= Sean Pamphilon =

American film director

Sean Pamphilon is an American sports television producer turned documentary filmmaker. He produced multiple television features on National Football League player Ricky Williams for Fox Sports and ESPN, and he later directed the Williams documentary, Run Ricky Run, for ESPN's award-winning documentary series 30 for 30 with film partner Royce Toni.

In April 2012, he released audio recordings of a pre-game team meeting related to the New Orleans Saints bounty scandal of former New Orleans Saints coach Gregg Williams instructing his players to inflict physical harm on their opponents and announcing bounties on offensive players before the team faced the 49ers in a 2012 NFC divisional round game the next day.
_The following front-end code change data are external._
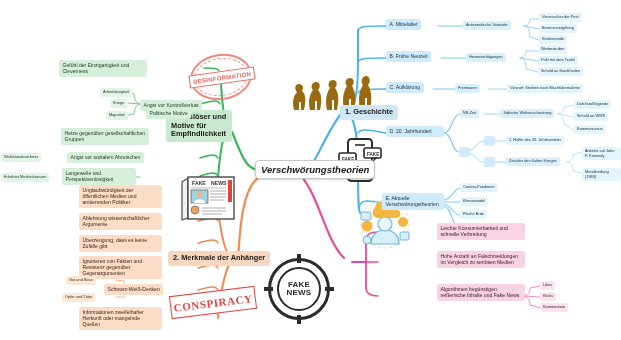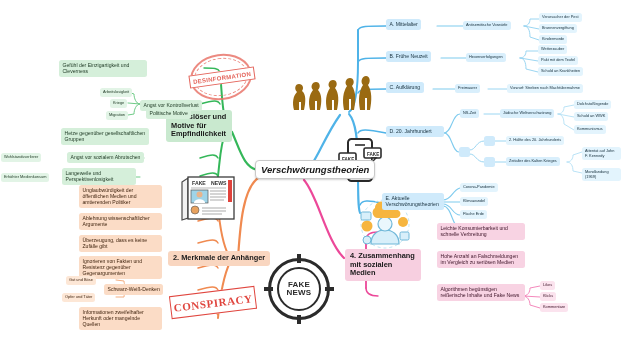--- a/index.html
+++ b/index.html
@@ -276,20 +276,23 @@
       <rect x="3" y="16" width="10" height="8" rx="1.5" fill="#d8effa" stroke="#6fb7d8" stroke-width="1"></rect>
       <rect x="42" y="36" width="9" height="8" rx="1.5" fill="#d8effa" stroke="#6fb7d8" stroke-width="1"></rect>
       <circle cx="9" cy="44" r="4" fill="#d8effa" stroke="#6fb7d8" stroke-width="1"></circle>
     </svg>
   </div>
 
   <div class="node central" style="left:255px;top:160px;font-style:italic;">
     <span>Verschwörungstheorien</span>
   </div>
 
+  <div class="node main main-blue" style="left:340px;top:105px;">
+    <span>1. Geschichte</span>
+  </div>
 
   <div class="node b1" style="left:386px;top:19px;">
     <span>A. Mittelalter</span>
     </div>
   <div class="node b2" style="left:463px;top:21px;">
     <span>Antisemitische Vorwürfe</span>
     </div>
   <div class="node b3" style="left:539px;top:13px;">
     <span>Verursacher der Pest</span>
     </div>
@@ -444,23 +447,20 @@
     <span>Gut und Böse</span>
     </div>
   <div class="node o2" style="left:62px;top:293px;">
     <span>Opfer und Täter</span>
     </div>
 
   <div class="node o1" style="left:79px;top:307px;width:83px;">
     <span>Informationen zweifelhafter Herkunft oder mangelnde Quellen</span>
     </div>
 
-  <div class="node main main-pink" style="left:345px;top:249px;width:76px;">
-    <span>4. Zusammenhang mit sozialen Medien</span>
-  </div>
 
   <div class="node p1" style="left:437px;top:223px;width:88px;">
     <span>Leichte Konsumierbarkeit und schnelle Verbreitung</span>
     </div>
   <div class="node p1" style="left:437px;top:251px;width:88px;">
     <span>Hohe Anzahl an Falschmeldungen im Vergleich zu seriösen Medien</span>
     </div>
   <div class="node p1" style="left:437px;top:284px;width:88px;">
     <span>Algorithmen begünstigen reißerische Inhalte und Fake News</span>
     </div>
Pamphilon had access to the Saints locker room while collaborating with former Saints player Steve Gleason on a documentary. Gleason said he and his family retain the rights to the recordings, and Pamphilon released them without permission. Pamphilon said he would not have released the recordings if the story regarding the bounties was not already public. He denied that their contract prohibited posting of the footage and said that he and Gleason had agreed to a third-party mediator, who advised publicly releasing the recordings. "I feel as strongly today as I have from the beginning that the audio speaks for itself and that the public had a right to hear it," Pamphilon said.